He looks up and nods in a rather hopeless way. “No.”

Sam waves the fork in the air. “Okay. What’s this?”

“A balloon. Shit.” Dean frowns at it and licks his lips, breathes deep. “ _Physical Graffiti_. Mary Todd Lincoln.” Sam snorts, mouths _what_? and Dean widens his eyes, baffled. 

Sam mirrors him, equally lost. “Don’t look at me, man, it’s your brain. I think it gets worse when you try to force it.”

“What the hell?”

“I’m just shocked you know Mary Todd Lincoln.” Sam waggles the fork again, angles the reflected light into Dean’s eyes and snickers as Dean wrinkles his nose, waves his hand like it’s a fly he can shoo. “Come on. What colour is it?” 

Dean grits his teeth and refocuses, tension in his cheeks: his battle face, here in a cheap and sunny smalltown diner, glaring at a stick of cutlery like it just killed his dog. It’s almost too much for Sam to bear.

“Okay,” Dean mutters, “colour, all right. It’s green. Red! _Fuck_. Damn it. God _damn_ it, Sam,” he wails, deeply aggrieved, and Sam slaps the table and cackles, points at his pout and laughs so hard it leaves him wheezing. “Don’t laugh, asshole. This is the best thing that’s ever happened to me.”

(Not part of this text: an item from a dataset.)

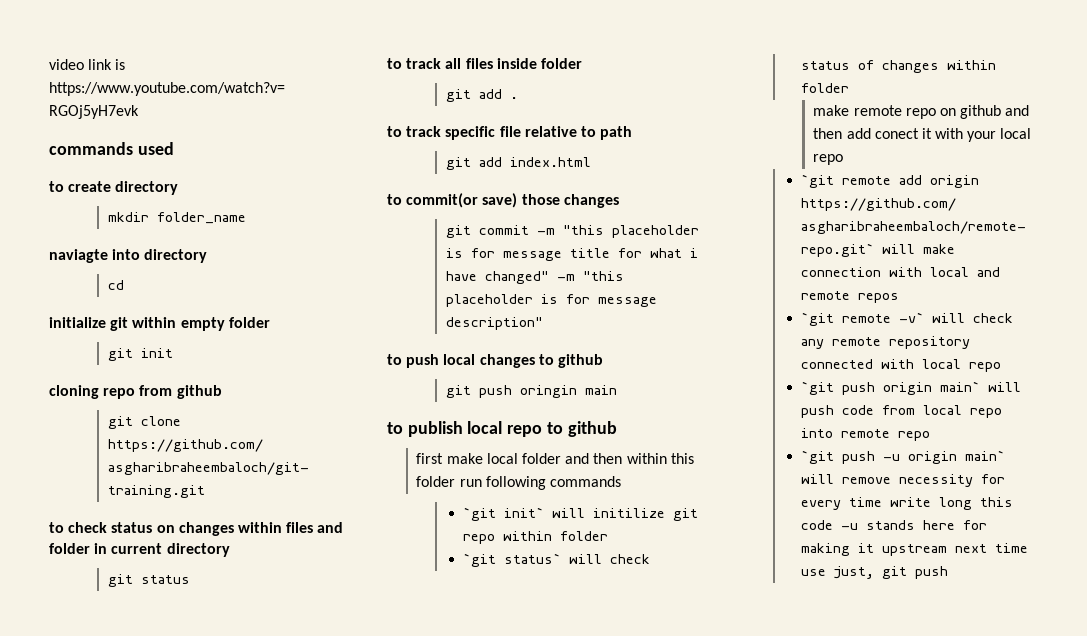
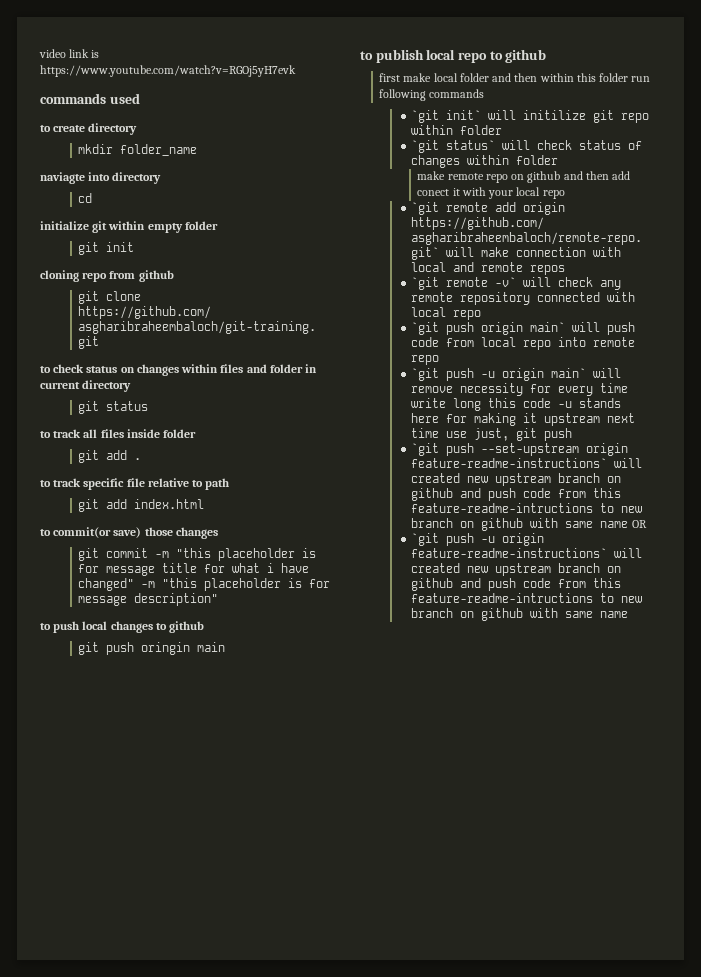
+ `git push --set-upstream origin feature-readme-instructions` will created new upstream branch on github and push code from this feature-readme-intructions to new branch on github with same name OR
+ `git push -u origin feature-readme-instructions` will created new upstream branch on github and push code from this feature-readme-intructions to new branch on github with same name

Sam leans back into his seat, curls an arm around his belly and gasps, swipes at his eyes with the heel of his hand. “Oh, man, your face. You gottta shut up for a while, I can’t take it.”

Dean tilts his head. His eyes soften. His mouth twitches. 

“I,” he says, and cuts himself off. “You...” He sighs and gives up. “I hate you.”

“You want the food to go?” Sam’s cheeks hurt but he can’t stop smiling. He twirls the fork through his fingers and raises an eyebrow. 

“Yeah,” Dean says, defeated, corner of his mouth curled upwards. “To go would be great.”

Sam grins wider and settles into the booth, stretches his arm across the back of his seat and looks out the window at the noontime sun, and under the table Dean kicks him again, half-hearted, a comfortable petulant nudge.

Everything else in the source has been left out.